Dans les locaux du CTA, des salles de consultation, un laboratoire, une pharmacie sont placés en enfilade le long d’un couloir. Tout au bout, deux personnes somnolent dans un petit espace doté de lits. Dehors, Harouna soupire. « Il n’y a que 6 ou 7 lits au CTA et les malades ne peuvent y rester que le jour. Ensuite, ils sont transférés à l’hôpital où la plupart du temps, le personnel médical ne sait même pas ce qu’est le SIDA. Ils refusent parfois même de toucher les patients ! »

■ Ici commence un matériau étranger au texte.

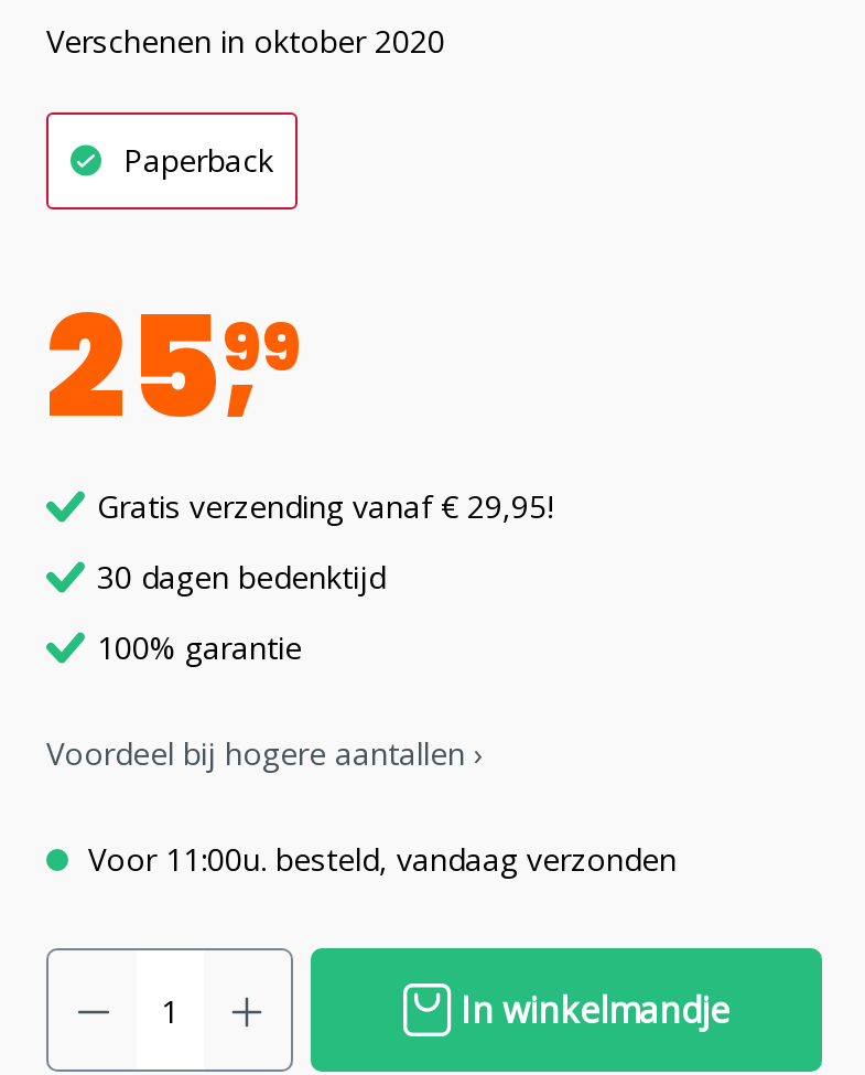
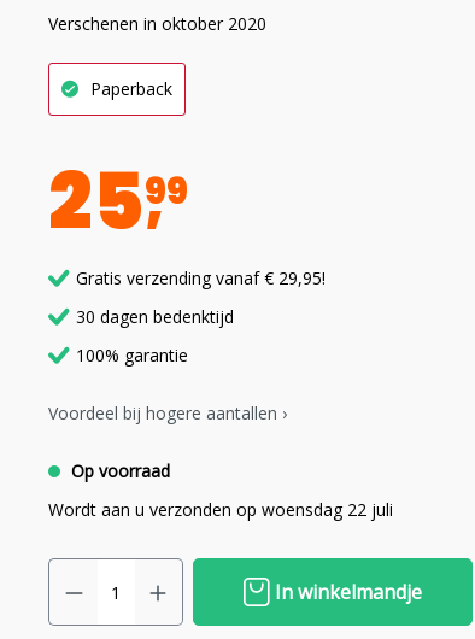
[79,838,677,880] Voor 11:00u. besteld, vandaag verzonden -> [48,459,393,521] Op voorraad | Wordt aan u verzonden op woensdag 22 juli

Stigmatisations et pauvreté
Bien souvent, face à ce type de stigmatisations, les malades se tournent vers les associations de personnes vivant avec le VIH/SIDA (PVVIH). Dans les locaux l’Association de conscience et de la Lutte contre le SIDA (ACLS), son président Moktar Salem Lehbibe, accueille les personnes rejetées par leurs familles, à la recherche d’un endroit pour dormir, d’une aide pour les démarches médicales ou simplement d’une oreille attentive. « Ici, on propose gratuitement des chambres aux malades qui ne peuvent plus se loger, parce qu’ils ont été rejetés par leurs familles ou parce qu’ils n’ont plus les moyens de payer un loyer. Certaines personnes sont en grande détresse. On reçoit notamment des homosexuels sénégalais qui ont fui leur pays où on les persécute. La Mauritanie est une République islamique, certes, et ce sujet est très tabou. Mais les homosexuels sont mille fois moins stigmatisés ici qu’au Sénégal ! C’est ce qui les pousse à passer la frontière. » Pour M. S. Lehbibe, les programmes officiels de lutte contre le virus doivent davantage intégrer des personnes vivant avec le VIH en tant qu’intermédiaires avec les malades. « Ca ne peut pas fonctionner autrement ! » affirme-t-il, catégorique. « Quand on parle du SIDA, toutes sortes d’images terribles viennent à l’esprit des gens. Moi au départ, quand je disais que j’étais séropositif, personne ne me croyait. Surtout pas quand je portais mon costume ! » plaisante-t-il. « Maintenant les gens comprennent. C’est cette image qu’il faut montrer, surtout aux patients qui viennent de découvrir qu’ils sont porteurs du virus. »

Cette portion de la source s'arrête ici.